> **Source material**:

□ □ □ □

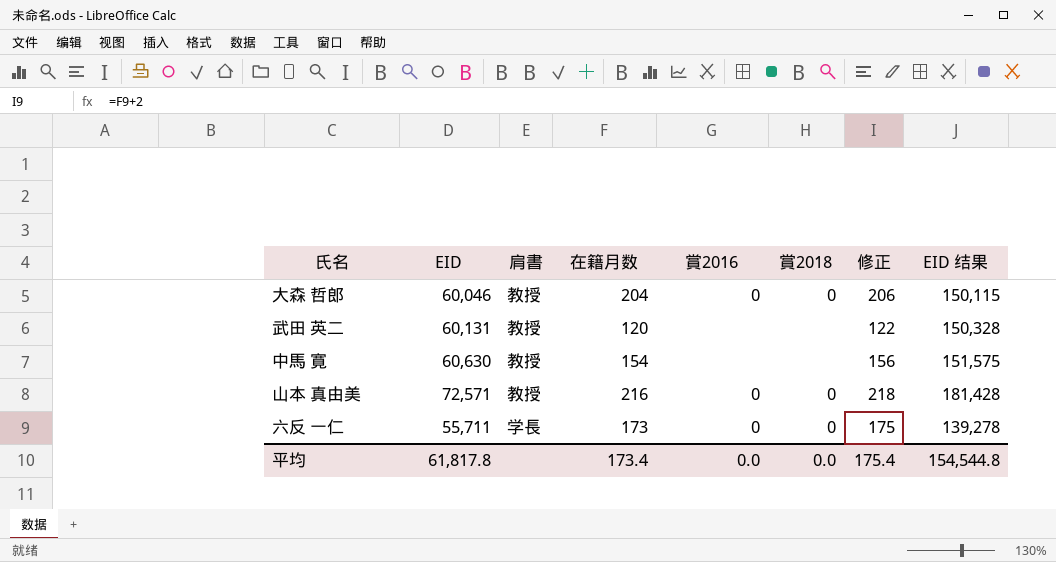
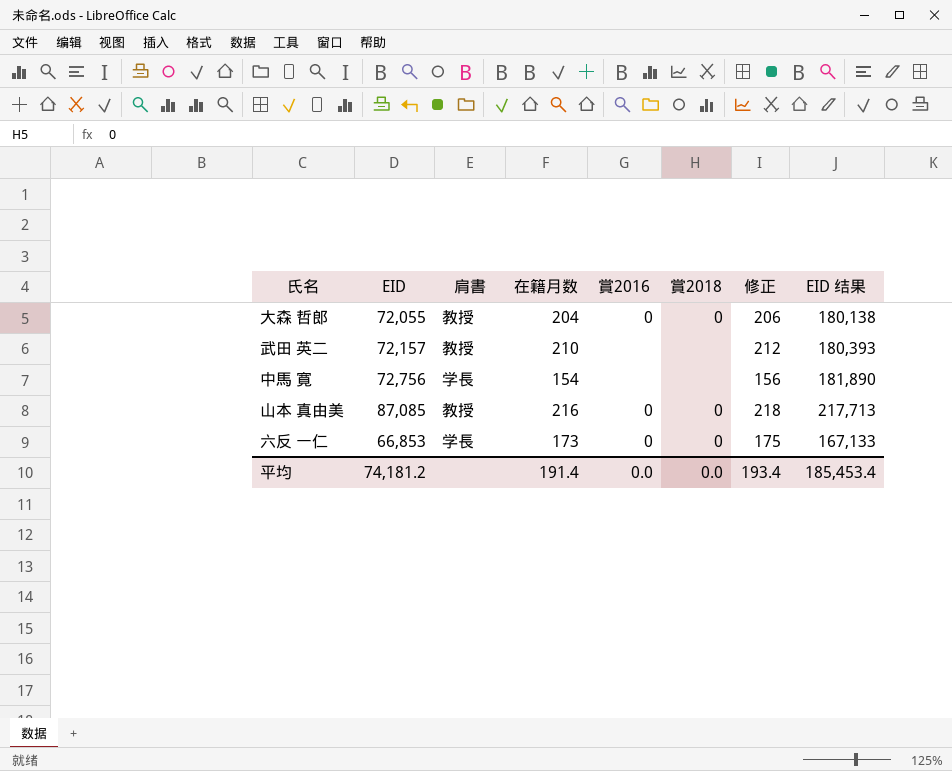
大森 哲郎 | EID: 60,046 -> 72,055
大森 哲郎 | EID 结果: 150,115 -> 180,138
武田 英二 | EID: 60,131 -> 72,157
武田 英二 | 在籍月数: 120 -> 210
武田 英二 | 修正: 122 -> 212
武田 英二 | EID 结果: 150,328 -> 180,393
中馬 寛 | EID: 60,630 -> 72,756
中馬 寛 | 肩書: 教授 -> 学長
中馬 寛 | EID 结果: 151,575 -> 181,890
山本 真由美 | EID: 72,571 -> 87,085
山本 真由美 | EID 结果: 181,428 -> 217,713
六反 一仁 | EID: 55,711 -> 66,853
六反 一仁 | EID 结果: 139,278 -> 167,133
平均 | EID: 61,817.8 -> 74,181.2
平均 | 在籍月数: 173.4 -> 191.4
平均 | 修正: 175.4 -> 193.4
平均 | EID 结果: 154,544.8 -> 185,453.4

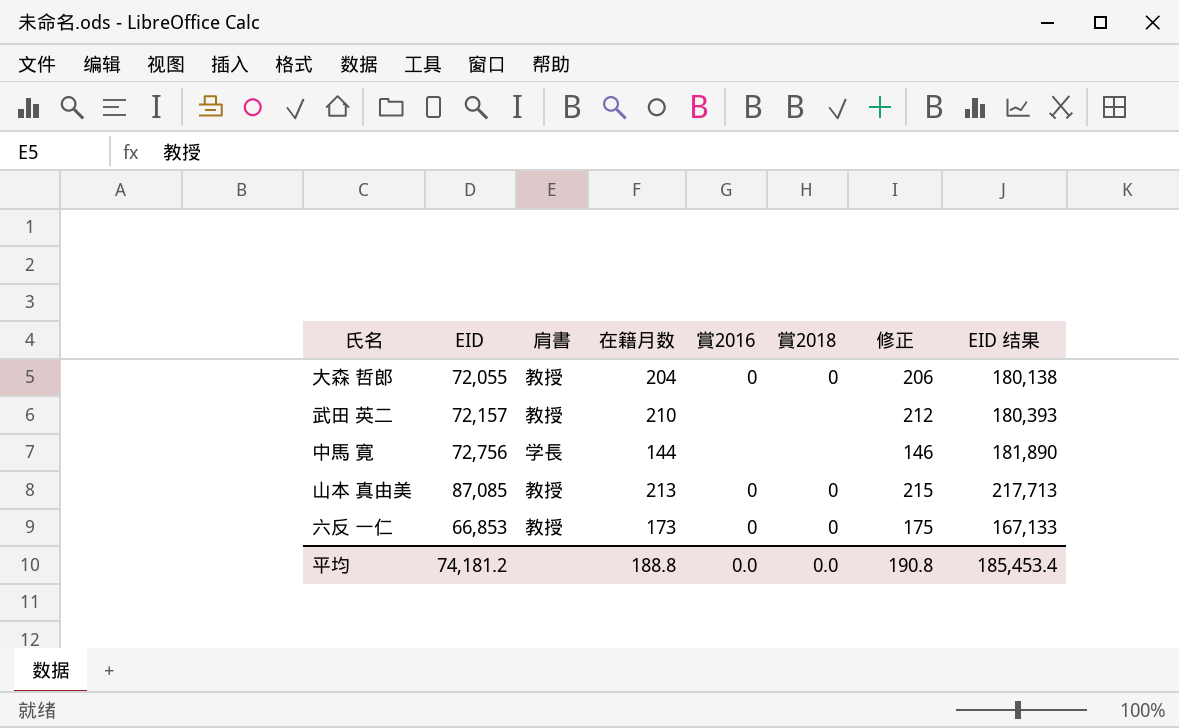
中馬 寛 | 在籍月数: 154 -> 144
中馬 寛 | 修正: 156 -> 146
山本 真由美 | 在籍月数: 216 -> 213
山本 真由美 | 修正: 218 -> 215
六反 一仁 | 肩書: 学長 -> 教授
平均 | 在籍月数: 191.4 -> 188.8
平均 | 修正: 193.4 -> 190.8

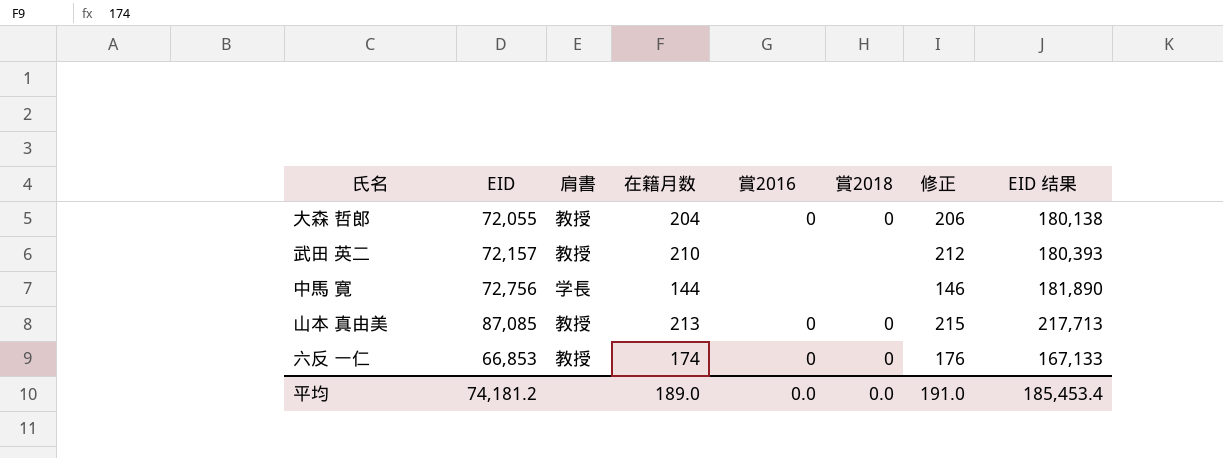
六反 一仁 | 在籍月数: 173 -> 174
六反 一仁 | 修正: 175 -> 176
平均 | 在籍月数: 188.8 -> 189.0
平均 | 修正: 190.8 -> 191.0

□ □ □ □

Without any pictures, transcribe the listing above exactly as written.

大森 哲郎 | EID: 60,046 -> 72,055
大森 哲郎 | EID 结果: 150,115 -> 180,138
武田 英二 | EID: 60,131 -> 72,157
武田 英二 | 在籍月数: 120 -> 210
武田 英二 | 修正: 122 -> 212
武田 英二 | EID 结果: 150,328 -> 180,393
中馬 寛 | EID: 60,630 -> 72,756
中馬 寛 | 肩書: 教授 -> 学長
中馬 寛 | EID 结果: 151,575 -> 181,890
山本 真由美 | EID: 72,571 -> 87,085
山本 真由美 | EID 结果: 181,428 -> 217,713
六反 一仁 | EID: 55,711 -> 66,853
六反 一仁 | EID 结果: 139,278 -> 167,133
平均 | EID: 61,817.8 -> 74,181.2
平均 | 在籍月数: 173.4 -> 191.4
平均 | 修正: 175.4 -> 193.4
平均 | EID 结果: 154,544.8 -> 185,453.4

中馬 寛 | 在籍月数: 154 -> 144
中馬 寛 | 修正: 156 -> 146
山本 真由美 | 在籍月数: 216 -> 213
山本 真由美 | 修正: 218 -> 215
六反 一仁 | 肩書: 学長 -> 教授
平均 | 在籍月数: 191.4 -> 188.8
平均 | 修正: 193.4 -> 190.8

六反 一仁 | 在籍月数: 173 -> 174
六反 一仁 | 修正: 175 -> 176
平均 | 在籍月数: 188.8 -> 189.0
平均 | 修正: 190.8 -> 191.0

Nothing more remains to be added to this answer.